◆ Work instruction ◆
No pictures go in the copy. Restate, word for word, each line from the one containing "Totals | AnchiaD_18P_State" through the last line below.

╭──

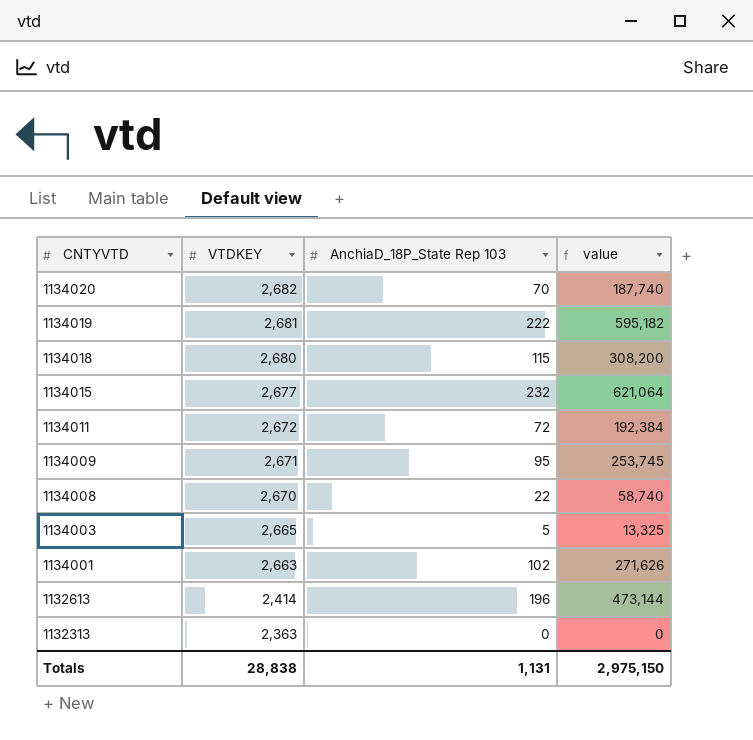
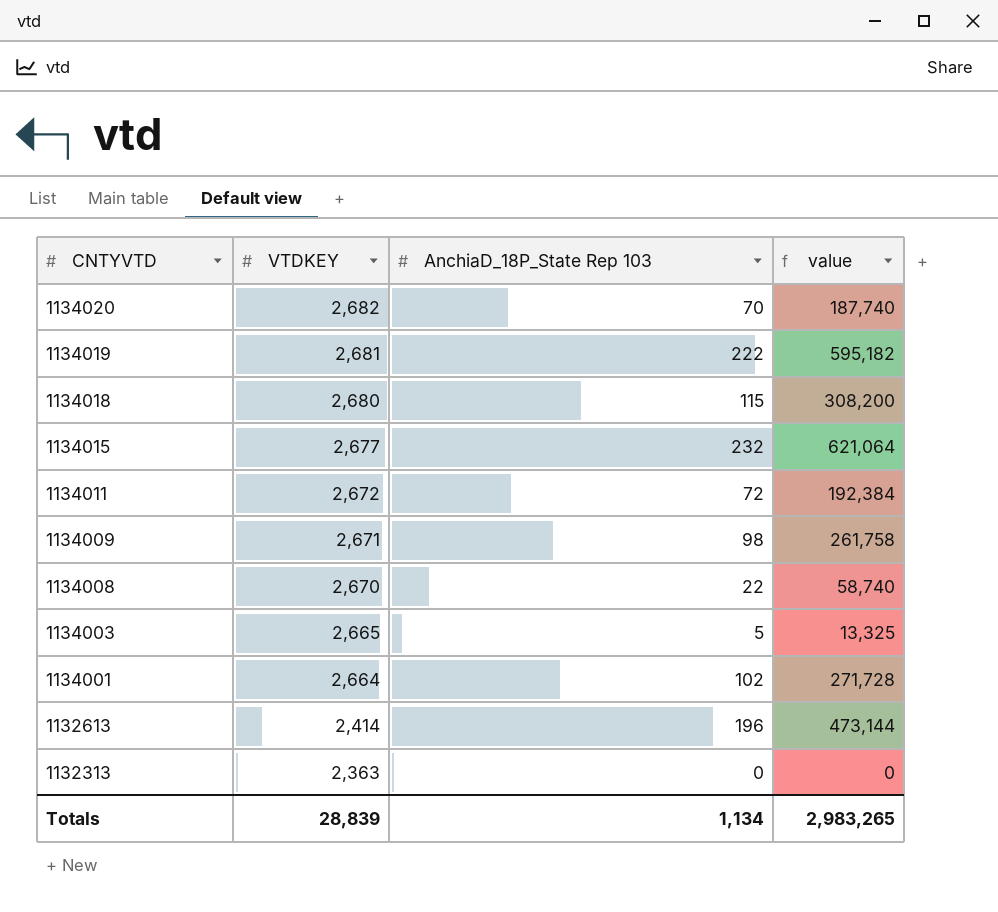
1134009 | AnchiaD_18P_State Rep 103: 95 -> 98
1134009 | value: 253,745 -> 261,758
1134001 | VTDKEY: 2,663 -> 2,664
1134001 | value: 271,626 -> 271,728
Totals | VTDKEY: 28,838 -> 28,839
Totals | AnchiaD_18P_State Rep 103: 1,131 -> 1,134
Totals | value: 2,975,150 -> 2,983,265

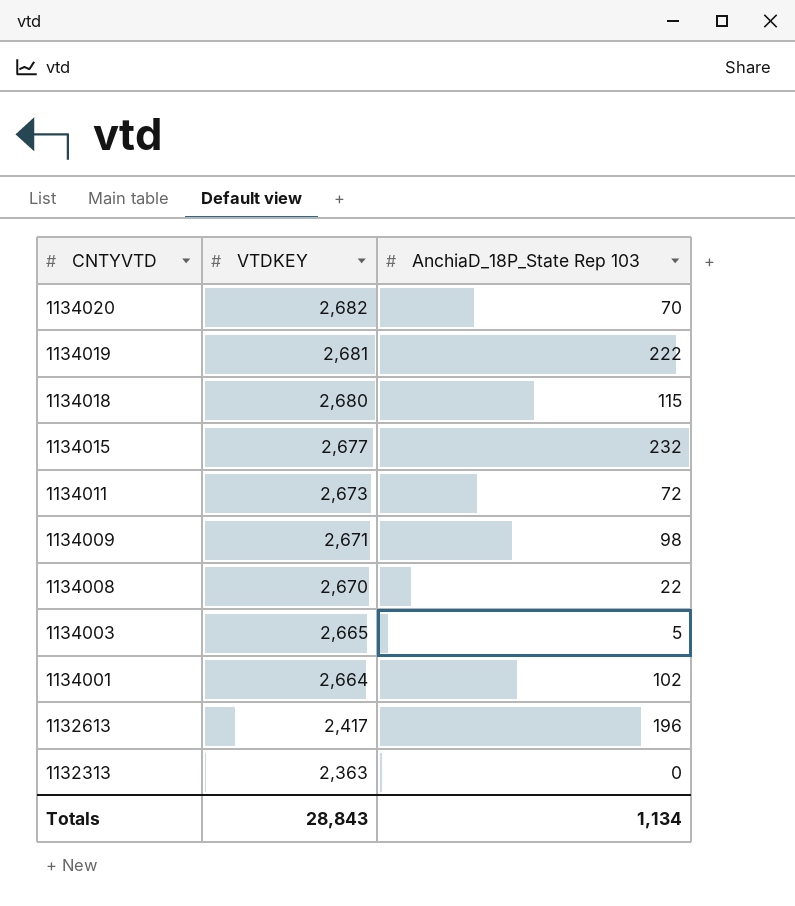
column value | formula: [VTDKEY] * [AnchiaD_18P_State Rep 103] -> none
1134011 | VTDKEY: 2,672 -> 2,673
1132613 | VTDKEY: 2,414 -> 2,417
Totals | VTDKEY: 28,839 -> 28,843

╰──

◆ Your response ◆
Totals | AnchiaD_18P_State Rep 103: 1,131 -> 1,134
Totals | value: 2,975,150 -> 2,983,265

column value | formula: [VTDKEY] * [AnchiaD_18P_State Rep 103] -> none
1134011 | VTDKEY: 2,672 -> 2,673
1132613 | VTDKEY: 2,414 -> 2,417
Totals | VTDKEY: 28,839 -> 28,843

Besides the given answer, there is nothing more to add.